The present invention relates generally to fiber optic sensors and, in an embodiment described herein, more particularly provides a method of sensing multiple parameters in a well using a single sensor.
Pressure signals have been measured in subterranean well for many years. These pressure signals may be relatively low frequency, such as pressures monitored during production logging, drill stem testing, well monitoring, etc. These pressures change relatively slowly. Other pressure signals are relatively high frequency, such as pressure signals used in acoustic telemetry, etc., which may have frequencies from many hertz to many kilohertz.

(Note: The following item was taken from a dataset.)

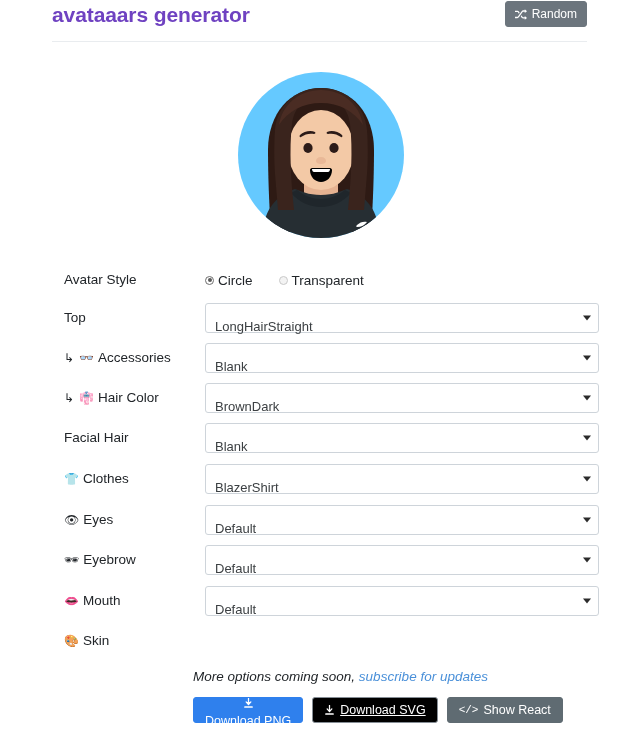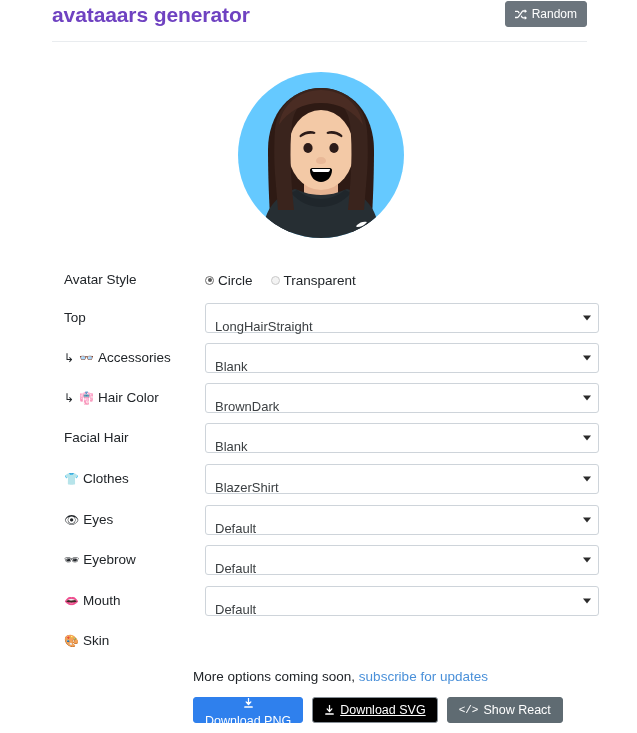"Circle" .radio-group { gap: 8px -> 16px }
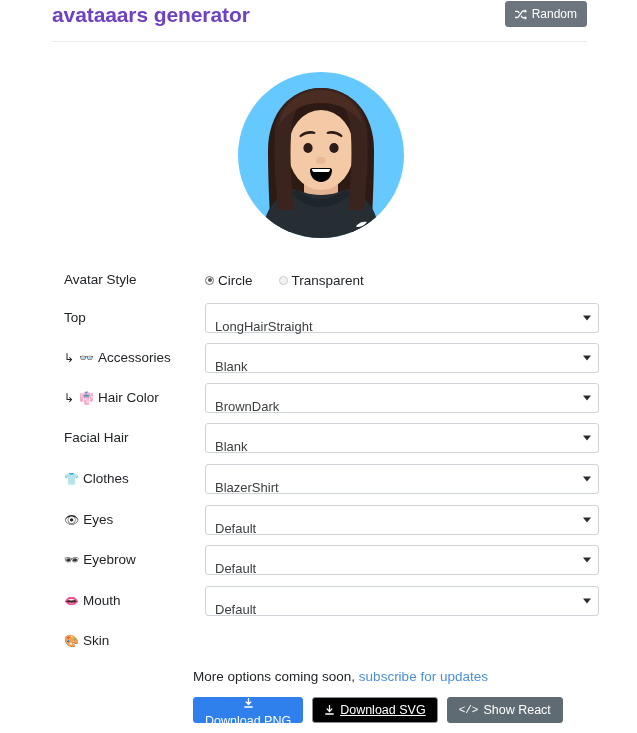"More options coming soon, subscribe" .more-options { font-style: none -> italic }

Present sensors used for measuring these pressure signals are typically designed for measuring only low frequency signals or only high frequency signals. If it is desired to measure both low frequency and high frequency signals, then at least two sensors must be used. This circumstance occurs, for example, in operations where acoustic telemetry is used for communication and pressure transducers are used for monitoring well pressure in the same operation.
It would, therefore, be advantageous to be able to use a single sensor to measure multiple parameters, such as low and high frequency pressure signals.
In carrying out the principles of the present invention, in accordance with an embodiment thereof, a method of sensing multiple parameters is provided which solves the above problem in the art. A fiber optic sensor system is also provided for use in the method.
In one aspect of the invention, a relatively low frequency signal is measured by transmitting light from a light source through a fiber optic sensor. The light is swept over a range of wavelengths. A relatively high frequency signal is also measured by transmitting light from the light source through the sensor at a constant wavelength.
In another aspect of the invention, the light source is a tunable laser and the fiber optic sensor is an interferometric sensor, for example, using a Mach-Zehnder or Michelson interferometer. The sensor has two optical paths. One of the optical paths changes in length in response to a change in a signal, such as pressure, applied to the sensor.
In a further aspect of the invention, an optical output of the sensor is input to a computer via an opto-electric converter. The computer controls the wavelength output of the light source.
In yet another aspect of the invention, multiple sensors may be connected to the light source to measure signals at each of the sensors.
These and other features, advantages, benefits and objects of the present invention will become apparent to one of ordinary skill in the art upon careful consideration of the detailed description of a representative embodiment of the invention hereinbelow and the accompanying drawings.